What connects the world’s top salmon-farming country with the world’s most ravenous fish consumers? The answer is Helsinki, the fastest export hub between Norway and sushi-loving Japan.

Every week Finnair Cargo ships 200 tonnes of salmon to the Far East for Lerøy Seafood Group, Norway’s top seafood exporter and the world’s second largest farmer of Atlantic salmon.

“Our cooperation with Finnair provides the fastest possible route to Japan, an important and demanding market for the consumption of raw fish. Working with Finnair, we deliver to Japan in a shorter time than it takes to reach Europe’s home markets,” says Hans Petter Vestre, Team Manager of Lerøy’s Airborne Seafood Division.

Efficient fjord-to-plate delivery is a must in Japan, where anshin (safety, reliability) has high value for fastidious sushi consumers.

Midnight sun sashimi

More than half the 7,000 tonnes of fresh salmon exported to Japan by Lerøy is Aurora Salmon®, an exclusive product tailored for the demanding sushi and sashimi segment.

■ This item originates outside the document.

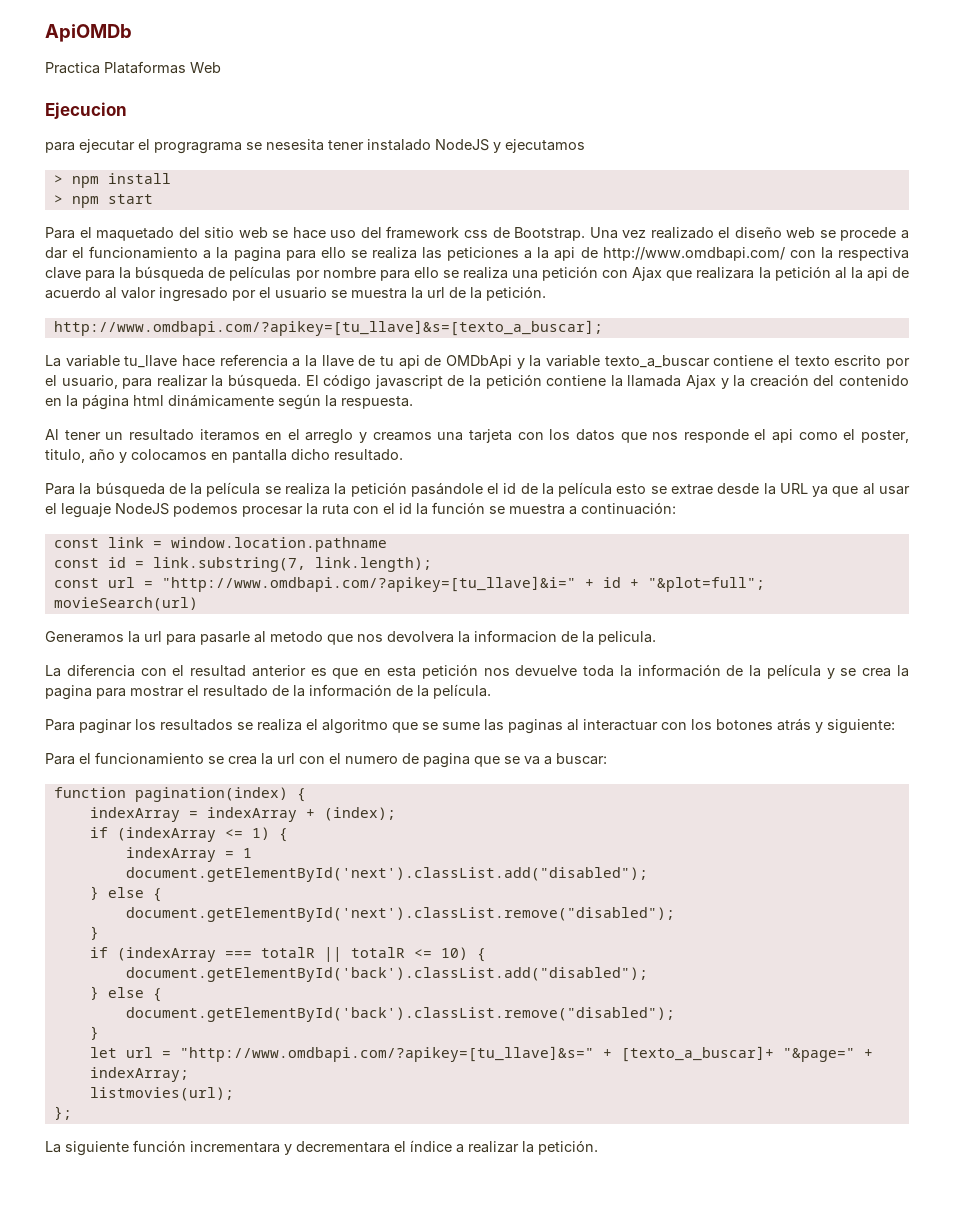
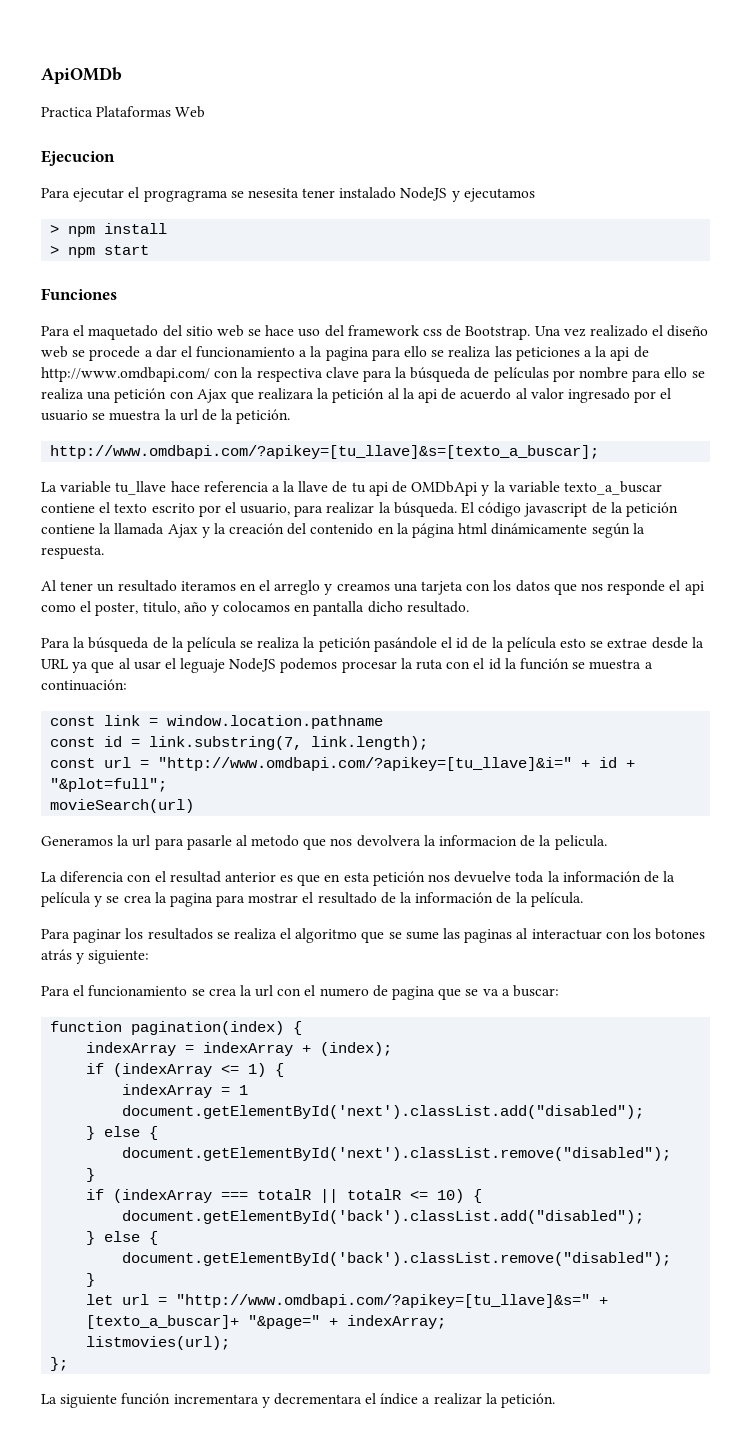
[45,142,75,153] para -> [41,188,70,198] Para
(153, 199) none -> [41,288,117,300] // Funciones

“Aurora Salmon has a distinctive, sweet flavour that makes it very special. Added to that, we guarantee the freshest delivery to Japan flown by Finnair five times a week, so consumers always enjoy maximum freshness,” says Keita Koido, Managing Director of Lerøy Japan.

Aurora Salmon is farmed in the cold fjords of the Arctic Circle, in clear blue water with optimal currents for oxygen flow and salmon welfare. When the salmon is three years old, it is transported live from the farming site to the factory in boats full of seawater. It is then anaesthetised and handled in compliance with the strictest animal welfare standards.

The salmon is iced in Styrofoam boxes and trucked to Helsinki, where it is loaded on Finnair’s direct passenger flights to Japan, each carrying up to 480 boxes of salmon per flight. The salmon reaches Tokyo, Nagoya and Osaka only 45 hours after swimming in the fjords.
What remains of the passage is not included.